Under what authority does one execute a prisoner on the spot instead of taking them for treatment? There is not one comment about this. Surely this is wrong.
Apparently no one batted an eye when the other person who was still alive was shot. No doubt the reason the Special Forces person wanted Khadr saved was because he was an asset. He might be able to provide useful intelligence. He was not saved because he was a badly injured human being. This article is from the Globe and Mail.
Khadr nearly executed by U.S. soldier in Afghanistan
OMAR EL AKKAD
Globe and Mail Update
March 19, 2008 at 3:41 PM EDT
OTTAWA — U.S. soldiers were seconds away from executing Omar Khadr when Special Forces members told them not to, newly released documents show.
According to the diary of a U.S. military officer who was present at the end of the 2002 Afghanistan firefight where Mr. Khadr was captured, another soldier had the then-15-year-old Canadian in his sights.
I was about to tap [identity redacted] on his back to tell him to kill him [Khadr] but the SF guys stopped us and told us not to," the officer's diary states.
The account of Mr. Khadr's near death was revealed in newly public documents released by the Guantanamo Bay military commission this week. The 112 pages of documents — all relating to several defence motions asking for more disclosure in the case — also contain gruesome details about the wounds Mr. Khadr sustained in the battle, and allegations that the decision to charge the Canadian in the first place was politically motivated.

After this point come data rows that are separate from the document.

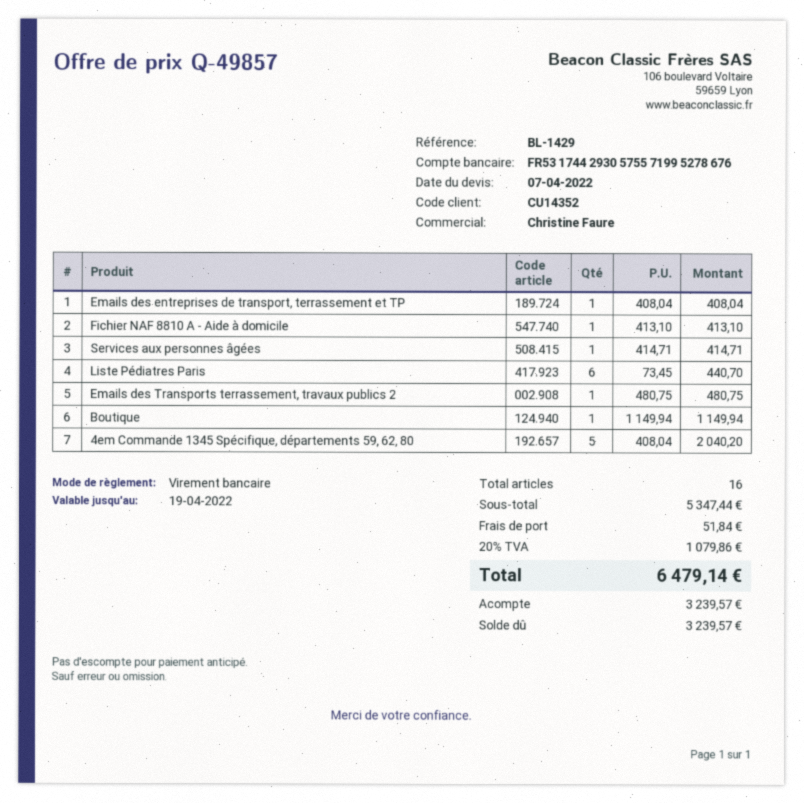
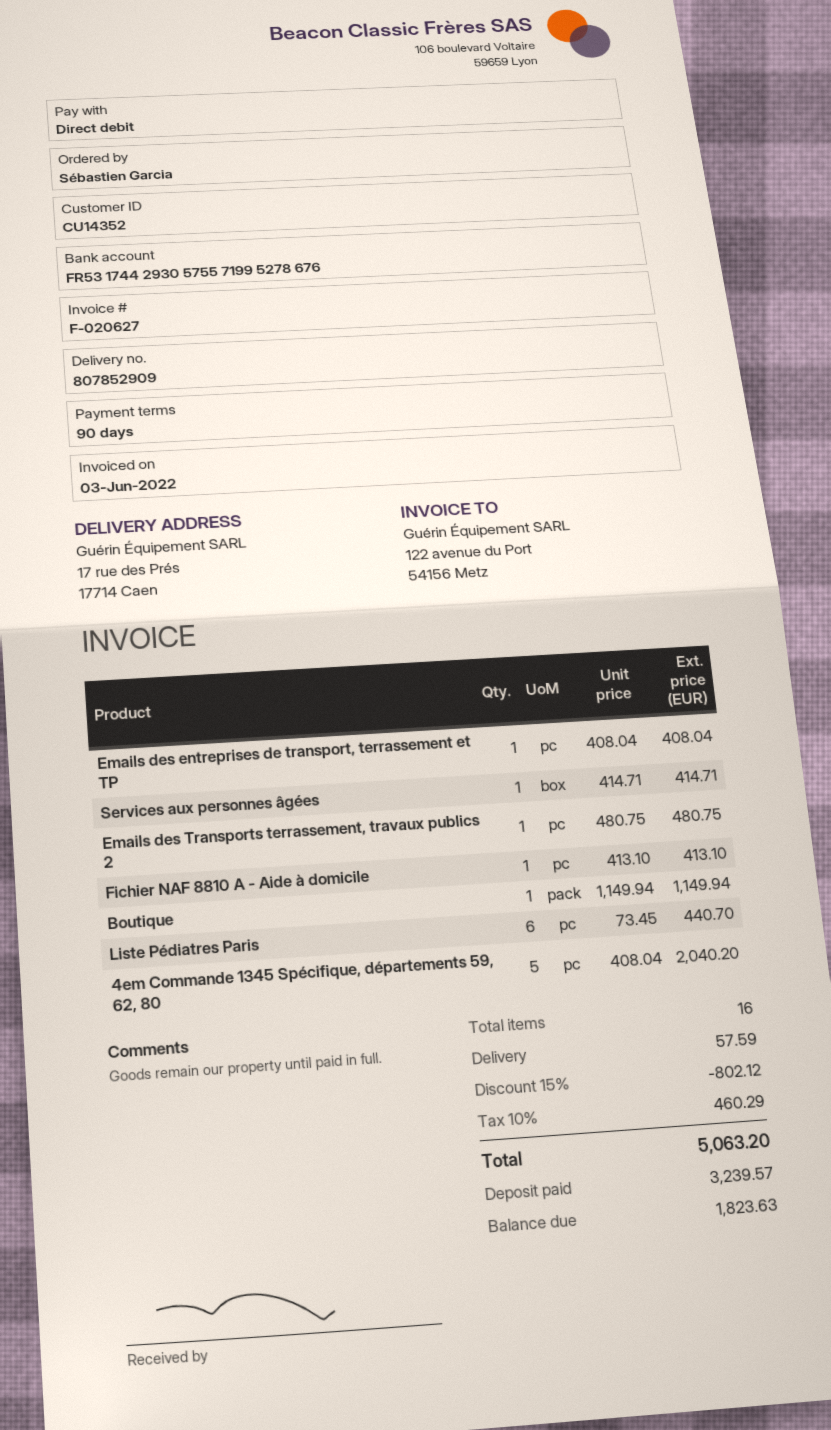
payment method: bank transfer -> direct debit
discount: none -> 15% = 802.12
shipping: 51.84 -> 57.59
tax: 20% = 1079.86 -> 10% = 460.29
total: 6479.14 -> 5063.20
balance: 3239.57 -> 1823.63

Last month, the testimony of a soldier identified only as "OC-1," accidentally released to the public, showed that another fighter was alive inside the Afghan compound where the 2002 firefight took place and a grenade was thrown at U.S. soldiers, killing one of them. Until last month's revelation, it had long been assumed that Mr. Khadr was the only person alive inside the compound, and so must have thrown the grenade. Mr. Khadr now faces multiple charges in connection to the incident, including murder.
The U.S. officer's diary, snippets of which were made public this week, confirms the OC-1 account that another fighter was alive, but sheds more detail on how that fighter was killed.
"I remember looking over my right shoulder and seeing [redacted by government] just waste the guy who was still alive. He was shooting him with controlled pairs . . . ." the officer writes.
The newly released documents also show the extent of Mr. Khadr's injuries. The 15-year-old had been shot at least two times, leaving large holes in his chest. He also appears to have suffered shrapnel injuries to his eye. One soldier who was present at the scene of the firefight wrote in his diary "[Mr. Khadr is] missing a piece of his chest and I can see his heart beating."
In one of the motions filed with the military tribunal, Mr. Khadr's U.S. military defence lawyer says he's not sure how many surgeries his client eventually underwent for his injuries, but adds that "Mr. Khadr's chest wounds were infected, swollen, and still seeping blood nearly seven months after the firefight, and Mr. Khadr was in the hospital receiving treatment for the gunshot wounds ten months after the firefight."
The extent of Mr. Khadr's injuries in the period following his capture are vital to the defence argument that their client was in no shape to be interrogated at the time. What Mr. Khadr may have confessed to during those interrogations is in turn vital because no eyewitnesses actually saw him throw the grenade that killed the U.S. soldier.